Die Laseranlagen-Produktion am Standort Deutschland ist nach strammer Vorgabe aus dem Referenzjahr (2014: elf Prozent Plus) in 2015 erneut um mehr als neun Prozent gewachsen. Erreicht wird ein Volumen von 932 Millionen Euro. Diese für die Branche erfreulichen Zahlen präsentierte Gerhard Hein, Geschäftsführer der VDMA Arbeitsgemeinschaft Laser und Lasersysteme für die Materialbearbeitung, auf der Fachpressekonferenz im Vorfeld der Messe Lasys.

Laut Hein überschreitet der von Lasersystem-Herstellern in Deutschland gebuchte Auftragseingang 2015 das nachfragestarke, erstmals wertmäßig über einer Milliarde Euro notierende Vorjahresergebnis (20 Prozent Plus) um satte 8 Prozent auf 1,13 Milliarden Euro.

Die weltweite Konsolidierung der Laserproduktion ergebe ein Plus von knapp sechs Prozent gegenüber der hoch gelegten Messlatte im Referenzjahr sowie einen sehr moderaten "Internationalisierungszuschlag" in Höhe von gut einem Prozent gegenüber Ausbringung 2015 am Standort Deutschland. Der Wertanteil von Anlagen mit Festkörperlasern steige von 54 Prozent in 2014 auf markante 65 Prozent im aktuellen Berichtsjahr.

Das Top-Ergebnis im Export 2015 von Laseranlagen signalisiere laut Hein mit 21 Prozent Wachstum auf über 800 Millionen Euro und sehr hohem Ausfuhranteil von 86 Prozent, gemessen am Produktionswert, eine starke Position im Feld der weltweiten Konkurrenz.
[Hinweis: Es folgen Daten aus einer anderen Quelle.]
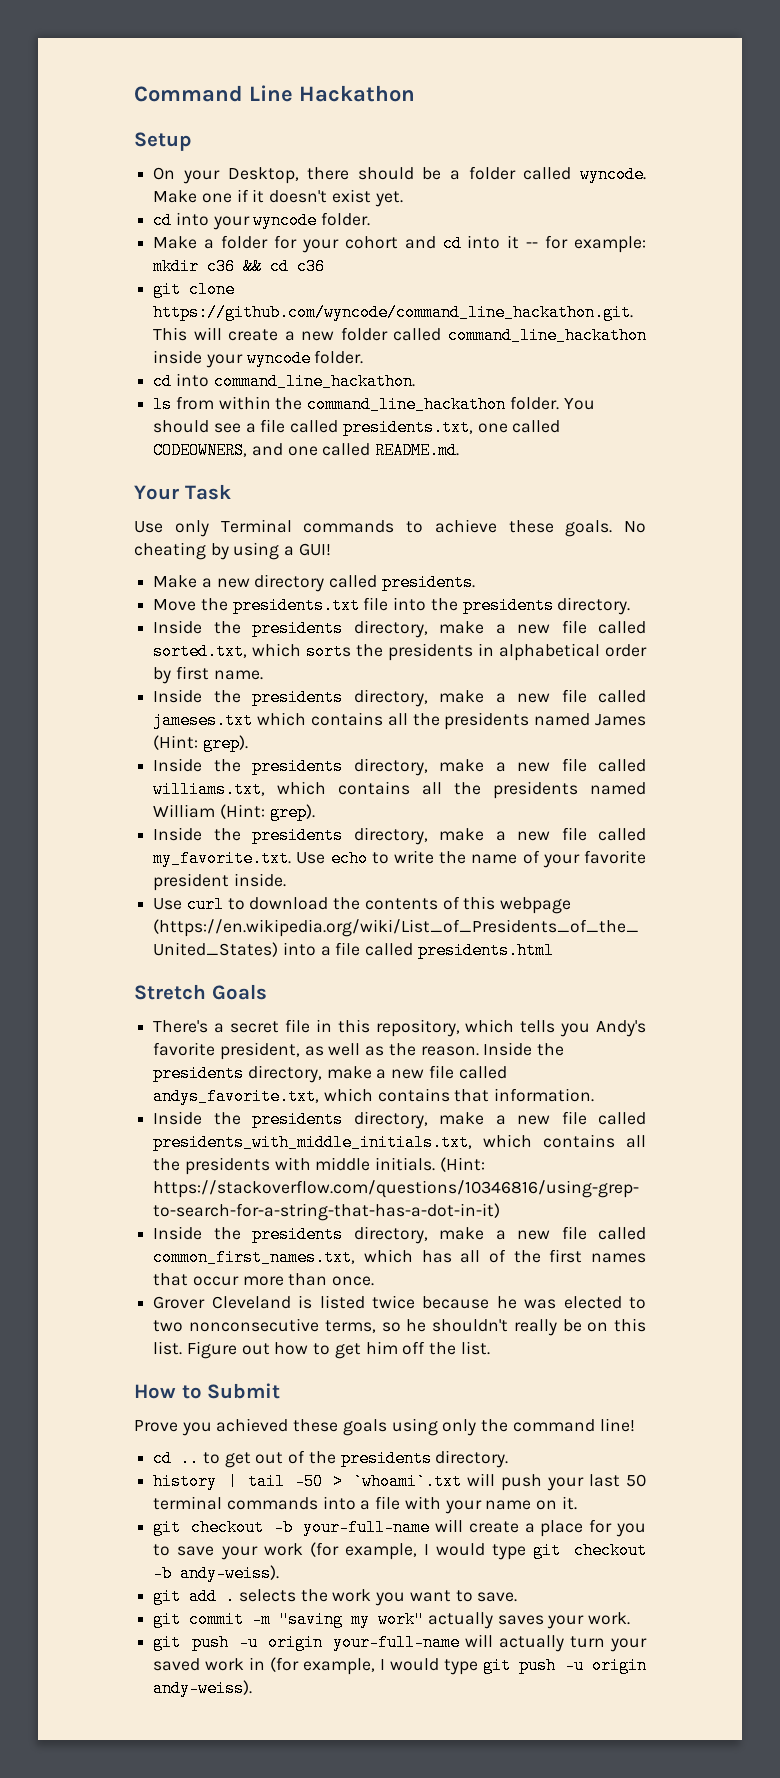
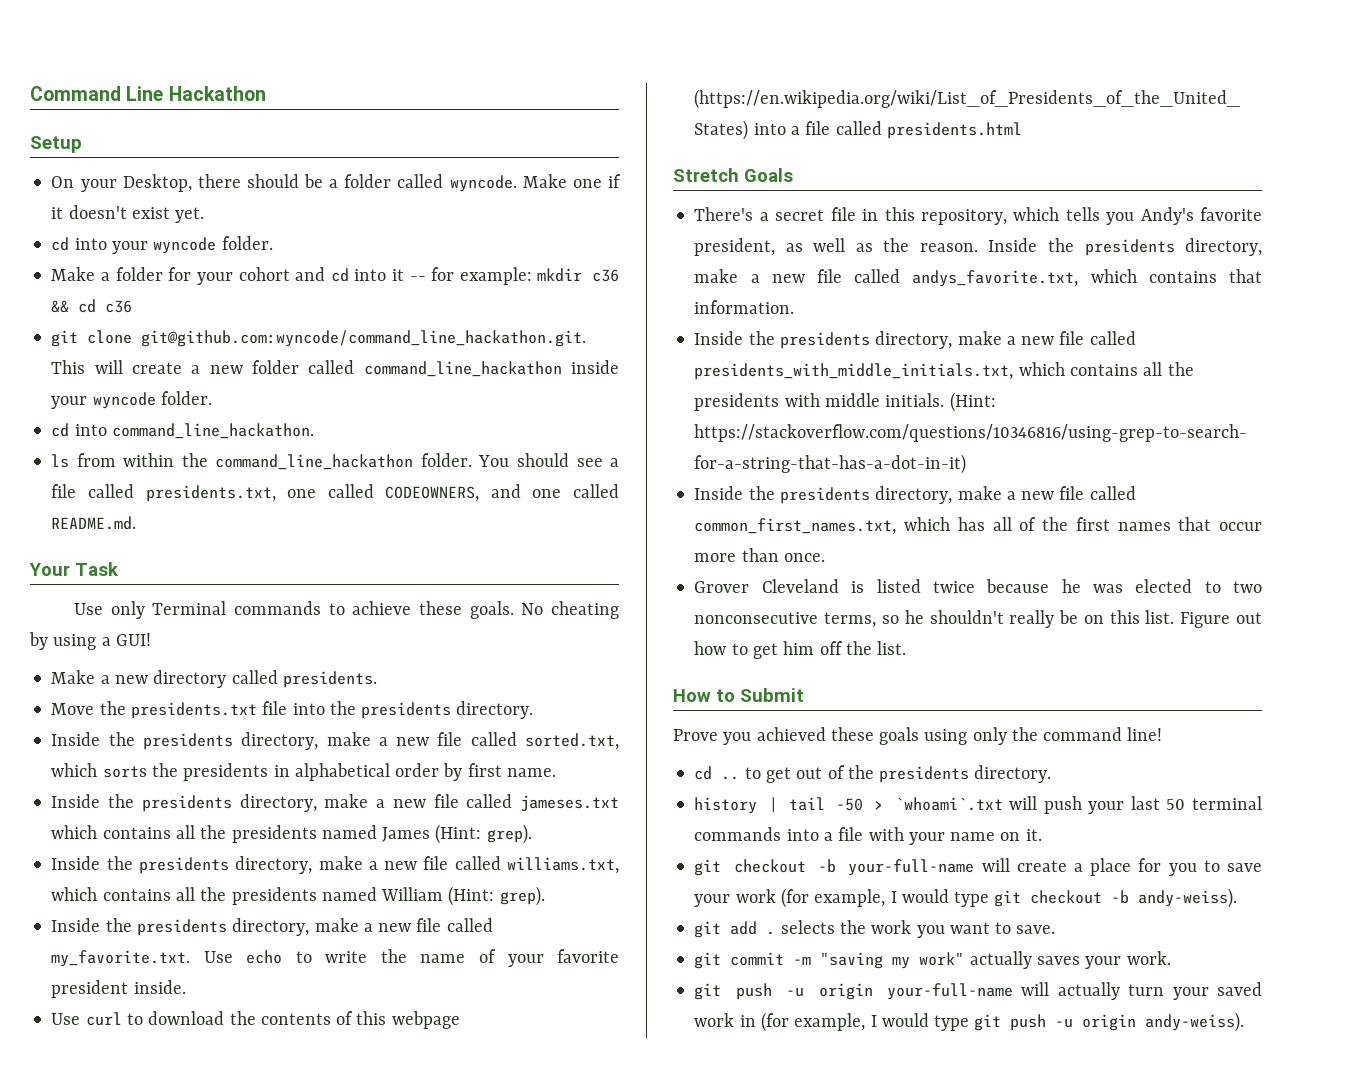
[153,304,634,321] https://github.com/wyncode/command_line_hackathon.git. -> [141,330,587,347] git@github.com:wyncode/command_line_hackathon.git.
Hinsichtlich der Ausfuhr-Struktur nach Bestimmungsländern geben demnach Westeuropa, Mittel-/Osteuropa und das "Sonstige Asien", sprich: der asiatische Großraum ohne China und Japan, in mittleren beziehungsweise. niedrigem einstelligem Bereich auf 29 Prozent beziehungsweise jeweils rund 15 Prozent Anteil am Gesamt-Exportergebnis nach. Gleichzeitig legten die USA und China (hoch von reichlich neun Prozent im Referenzjahr!) auf jeweils 15 Prozent Anteil zu. Japan steigert seine Aufnahmefähigkeit auf sieben Prozent Partizipation.

Während bei den Werkzeugmaschinen laut Hein die Produktion 2015 in Deutschland rund vier Prozent zulegt und bei einem Prozent Minus aus dem Vorjahr aufsetzt, punkten Lasersysteme 2014 und 2015 überproportional mit bereits erwähnten 11 Prozent beziehungsweise neun Prozent Plus. Auch der 2015 im Werkzeugmaschinenbau bescheiden um ein Prozent angestiegene Auftragseingang (vier Prozent Plus im Vorjahr) wird von Lasersystemen mit genannten 20 Prozent Plus (Referenzjahr) beziehungsweise nochmals acht Prozent Plus im aktuellen Berichtsjahr getoppt.

"Addiert man zu 932 Millionen Euro Systemproduktion anteilig die Ausbringung im Laserstrahlquellen-Bereich im Wert von 505 Millionen Euro, resultiert stabil ein Satz von etwa zehn Prozent gemessen am Produktionsvolumen der deutschen Werkzeugmaschinenindustrie ohne Berücksichtigung von Dienstleistungen", sagte Hein.

Reichlich Umsatzdeckung durch Auftragseingang im Laseranlagen-Geschäft signalisiere auch höheres Wachstumspotenzial in 2016 gegenüber der Referenz des Werkzeugmaschinenbaus, wo die Prognose mit einem Prozent Zuwachs notiert.